Lincoln Caplan is confused. He has been given space on the prestigious New York Times op-ed page to explore “the meaning of constitutional conservatism.” Yet though he struggles mightily, Caplan ultimately comes up short in his quest for understanding.
“The phrase is used mainly in opposition: against health care reform; against the General Motors bailout; against President Obama’s policies,” Caplan observes. “A year ago, conservatives focused on the gravity of economic problems. This election, their concern shifted to the danger represented by solutions.”
Never mind that many voters adduced that unconstitutional solutions were in fact causing our grave economic problems. Caplan finds it odd that anyone would find the federal government owning an automobile manufacturer, mandating the purchase of health insurance, or spending vast sums of money on purely local projects difficult to square with the Constitution. Why can’t the government make cars or run the health care system if it promotes the general welfare of “We the people” in our more perfect union?
Caplan invokes the authority of the late Justice William Brennan. “It is arrogant to pretend that from our vantage we can gauge accurately the intent of the framers on application of principle to specific, contemporary questions,” Brennan averred. But the argument has never been that we can know with certainty what James Madison would think about the stimulus package (though the Federalist Papers certainly give us a clue). The Constitution itself specifies what activities the federal government is authorized to undertake.

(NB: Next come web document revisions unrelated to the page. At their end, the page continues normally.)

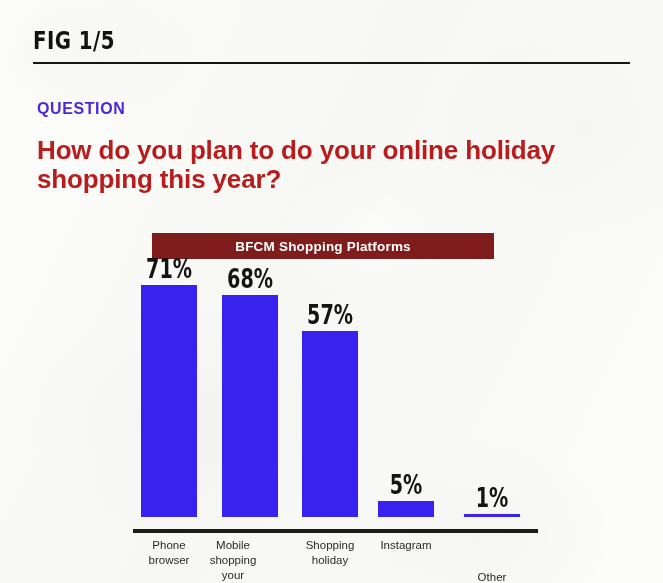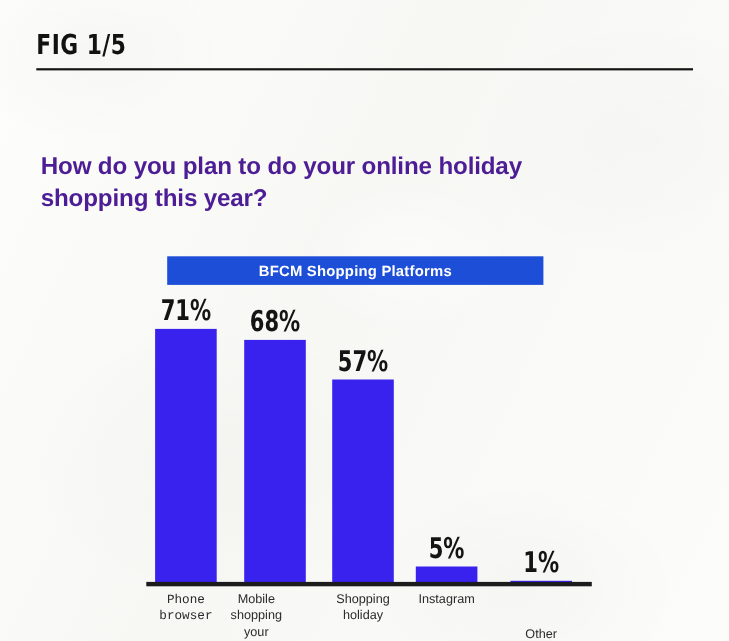--- a/index.html
+++ b/index.html
@@ -66,57 +66,57 @@
     font-weight: 700;
     letter-spacing: 0.6px;
     color: #4a28d8;
     white-space: nowrap;
   }
   .question-text {
     position: absolute;
     left: 37px;
     top: 136px;
     width: 540px;
-    font-size: 22px;
+    font-size: 26px;
     font-weight: 700;
     line-height: 29px;
-    color: #4c1d95;
+    color: #b91c1c;
     letter-spacing: -0.15px;
   }
 
   
   .chart {
     position: absolute;
     left: 0;
     top: 0;
     width: 663px;
     height: 583px;
   }
   .chart-title-bar {
     position: absolute;
     left: 152px;
     top: 233px;
     width: 342px;
     height: 26px;
-    background: #1d4ed8;
+    background: #7f1d1d;
     display: flex;
     align-items: center;
     justify-content: center;
   }
   .chart-title-bar span {
     color: #ffffff;
     font-size: 13.5px;
     font-weight: 700;
     letter-spacing: 0.2px;
   }
 
   .plot {
     position: absolute;
     left: 133px;
-    top: 270px;
+    top: 256px;
     width: 405px;
     height: 261px;
   }
   .axis-line {
     position: absolute;
     left: 133px;
     top: 529px;
     width: 405px;
     height: 4px;
     background: #1c1c1c;
@@ -160,20 +160,21 @@
 </head>
 <body>
 
 <div class="paper-texture"></div>
 
 <div class="page">
 
   <div class="fig-label">FIG 1/5</div>
   <div class="header-rule"></div>
 
+  <div class="question-kicker">QUESTION</div>
   <div class="question-text">How do you plan to do your online holiday shopping this year?</div>
 
   <div class="chart">
 
     <div class="chart-title-bar">
       <span>BFCM Shopping Platforms</span>
     </div>
 
     <div class="plot">
 
@@ -194,21 +195,21 @@
           <div class="bar-value" style="bottom: 19px;">5%</div>
         </div>
         <div class="bar-group" style="left: 331px;">
           <div class="bar-rect" style="height: 3px; background: rgb(58, 34, 238);"></div>
           <div class="bar-value" style="bottom: 6px;">1%</div>
         </div>
       </div>
 
     <div class="axis-line"></div>
 
-  <div class="tick-label" style="left: 126px; font-family: Liberation Mono, monospace;">
+  <div class="tick-label" style="left: 126px;">
         <div>Phone</div>
         <div>browser</div>
       </div>
       <div class="tick-label" style="left: 190px;">
         <div>Mobile</div>
         <div>shopping</div>
         <div>your</div>
       </div>
       <div class="tick-label" style="left: 287px;">
         <div>Shopping</div>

The U.S. Constitution is essentially a list of things the three branches of the federal government are permitted to do, with a few activities specifically prohibited. The entire American system of government is premised on the idea that the people delegated defined, specific powers to Washington. That doesn’t mean there are no problems of interpretation. But the doctrine of enumerated powers is basic.
Now you can edit Legal Affairs and write for the New Republic, the New Yorker, U.S. News and World Report, and the New York Times while guided by the apparent belief that these basics are incoherent mumbo-jumbo. There have been disagreements about the size and scope of the federal government since beginning of the Republic. But the notion that the Constitution imposed substantive, rather than merely procedural, limitations on that government was for a long time fairly uncontroversial.
As recently as the early 20th century, the consensus was that it would require a constitutional amendment to give the federal government the power to ban the sale, manufacture, and transportation of alcoholic beverages. In 1933, it took a second constitutional amendment to repeal this power. Today, if Washington were inclined to ban Demon Rum it would be justified under the pretext of regulating interstate commerce.
Consider the constitutional amendments that ended slavery. Slavery had a much bigger impact on interstate commerce than most things the federal government today claims the power to regulate under the interstate commerce clause. Yet even people who in the context of those times held fairly expansive views of the role of government did not think the interstate commerce clause gave the federal government the power to end the massive human rights abuse of slavery.
The slavery example proves that the Constitution itself was not perfect. That’s why the Framers included an amendment process. But it also shows that even our political class once took seriously the idea that their actions must be authorized or justified by constitutional text to be legitimate. Caplan treats this belief as a form of madness.
Why, Republican Sen.-elect Mike Lee of Utah apparently “views much of what the federal government currently does as unconstitutional.” When Nevada Republican John Ensign said the same thing during his unsuccessful 1998 campaign against Harry Reid, he was accused of appealing to the “black helicopter” crowd.
Similarly, Caplan appears to think it bizarre that John Boehner would want “every bill to identify the part of the Constitution it rests on.” When then Attorney General Ed Meese made constitutionalist arguments during the Reagan administration, liberal Supreme Court justices rebuked him and the “news media judged that the justices got the better of the attorney general.”
But this is hardly surprising. For decades, the federal government has ignored the non-procedural parts of the Constitution. Instead of treating it as something that limits the government’s power, the Constitution has been reduced to Robert’s Rules of Order. Even many of the Republicans who speak loudest about “constitutional conservatism” will be perfectly content to engage in unconstitutional activity once they, rather than the Democrats, wield power.
When the Iraqis were haggling over their new, post-Saddam constitution, wags rightly joked: “Let’s just give them ours. We’re not using it anymore.”
Far from being an obstacle to solving our economic problems, fidelity to the Constitution would have prevented many of them. If the federal government operated within constitutional constraints, we would not stand on the brink of national bankruptcy. Our currency would not be debased. The federal government would not be inflating real estate or investment bubbles. Taxes would be much lower yet there would not be deficits as far as the eye can see.
Instead future generations will be saddled with obligations they never freely chose, struggling to pay for unconstitutional programs that politicians (and, to be frank, many of their constituents) can never summon the courage to reform. Freed from the chains of the Constitution, we are instead enslaved by what Belloc called the “servile state” — a state we cannot even pay for.
“The anger felt by those who favor constitutional conservatism is potent,” Caplan warns at the end of his column. Let’s hope so. Given the shambles we find ourselves in, it ought to be.